Adaptive Illumination Recovery for BackLit Images: Leveraging URetinex-Net and Iterative Prompt Learning
摘要
This paper presents a low-light image enhancement model built on image–text contrastive pre-training. The approach integrates an adaptive prior–based enhancement module with the CLIP semantic guidance framework to address the limitations of existing methods [19, 30]. Earlier low-light enhancement systems can align visual features with text supervision to some degree, yet they often struggle in scenes with severe darkness or strong backlighting.
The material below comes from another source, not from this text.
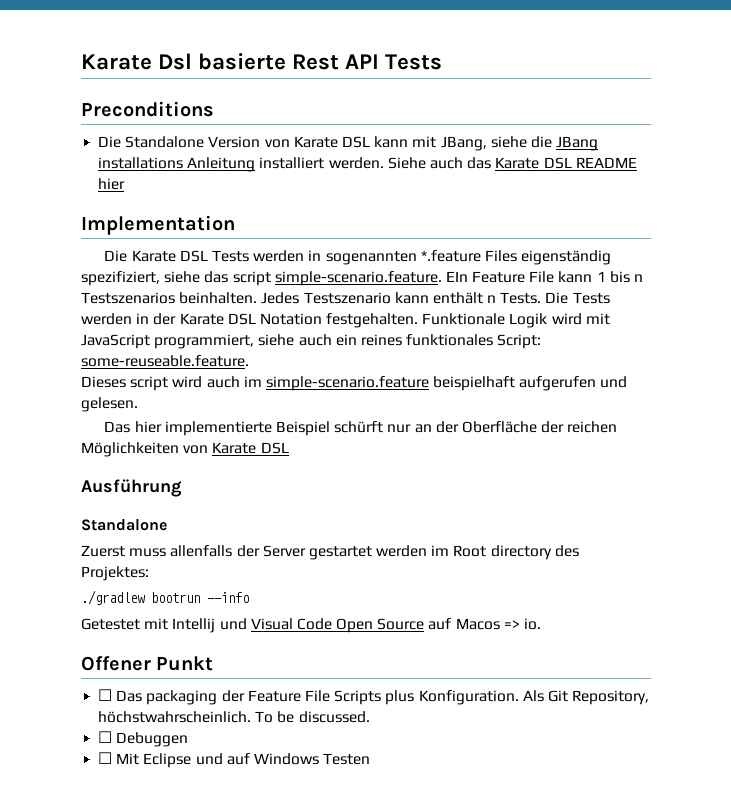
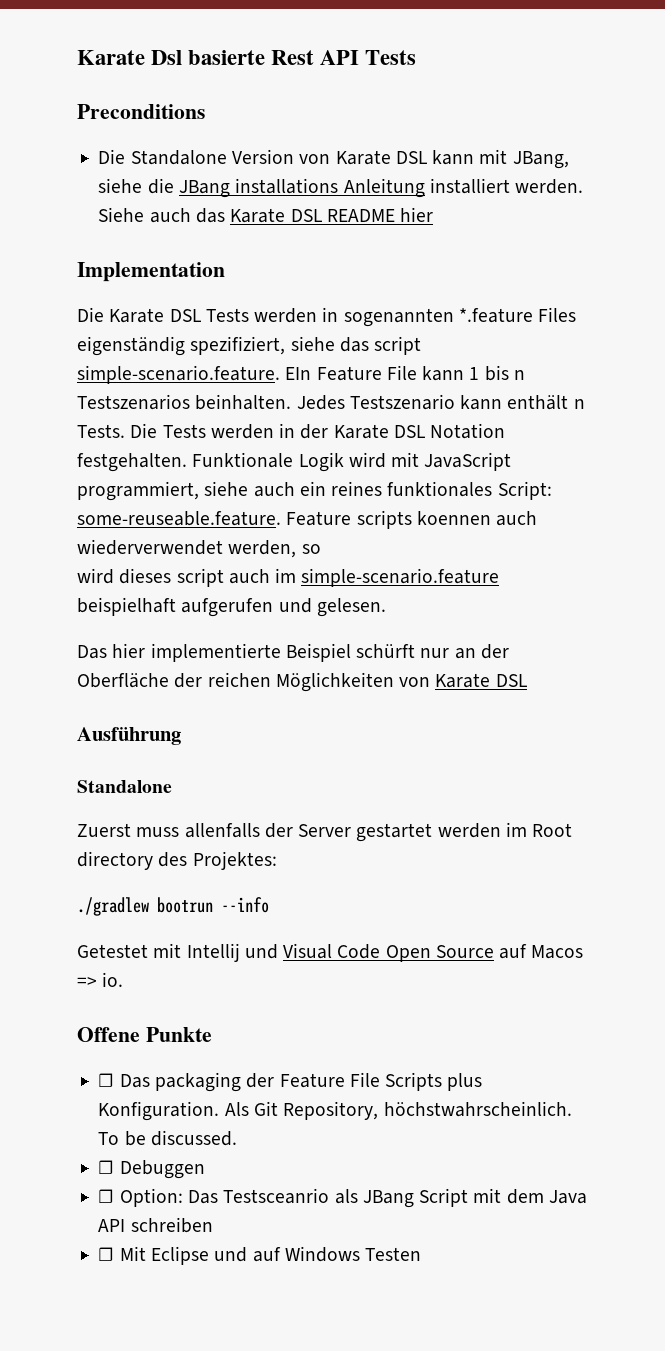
[81,376,203,391] // Dieses script wird -> [286,510,538,529] [77,539,321,558] [77,568,224,587] Feature scripts koennen auch wiederverwendet werden, so // wird dieses script
[81,656,214,671] Offener Punkt -> [77,1027,212,1042] Offene Punkte
(189, 739) none -> [98,1188,587,1208] [98,1217,213,1233] // ☐ Option: Das Testsceanrio als JBang Script mit dem Java API schreiben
Other models improve image brightness effectively but do not fully utilize the broad and diverse priors available in CLIP for distinguishing illumination conditions [35]. Our method introduces a learnable illumination enhancement network that draws on the Retinex decomposition principle and incorporates adaptive physical priors. This design enables a more reliable separation of reflectance and illumination, allowing the network to handle challenging lighting variations. At the framework level, we adopt a CLIP-based prompt learning strategy and incorporate an iterative contrastive mechanism [3]. This allows the system to generate task-relevant guidance automatically, avoiding hand-crafted prompts or manual tuning. Experiments on the BAID low-light benchmark show that the proposed model achieves consistent improvements over prior work. Compared with CLIP-LIT, one of the strongest recent methods, our approach improves Peak Signal-to-Noise Ratio (PSNR) by 12.3% and Structural Similarity Index (SSIM) by 14.6%. These results demonstrate the effectiveness of our model in realistic low-light and backlit environments.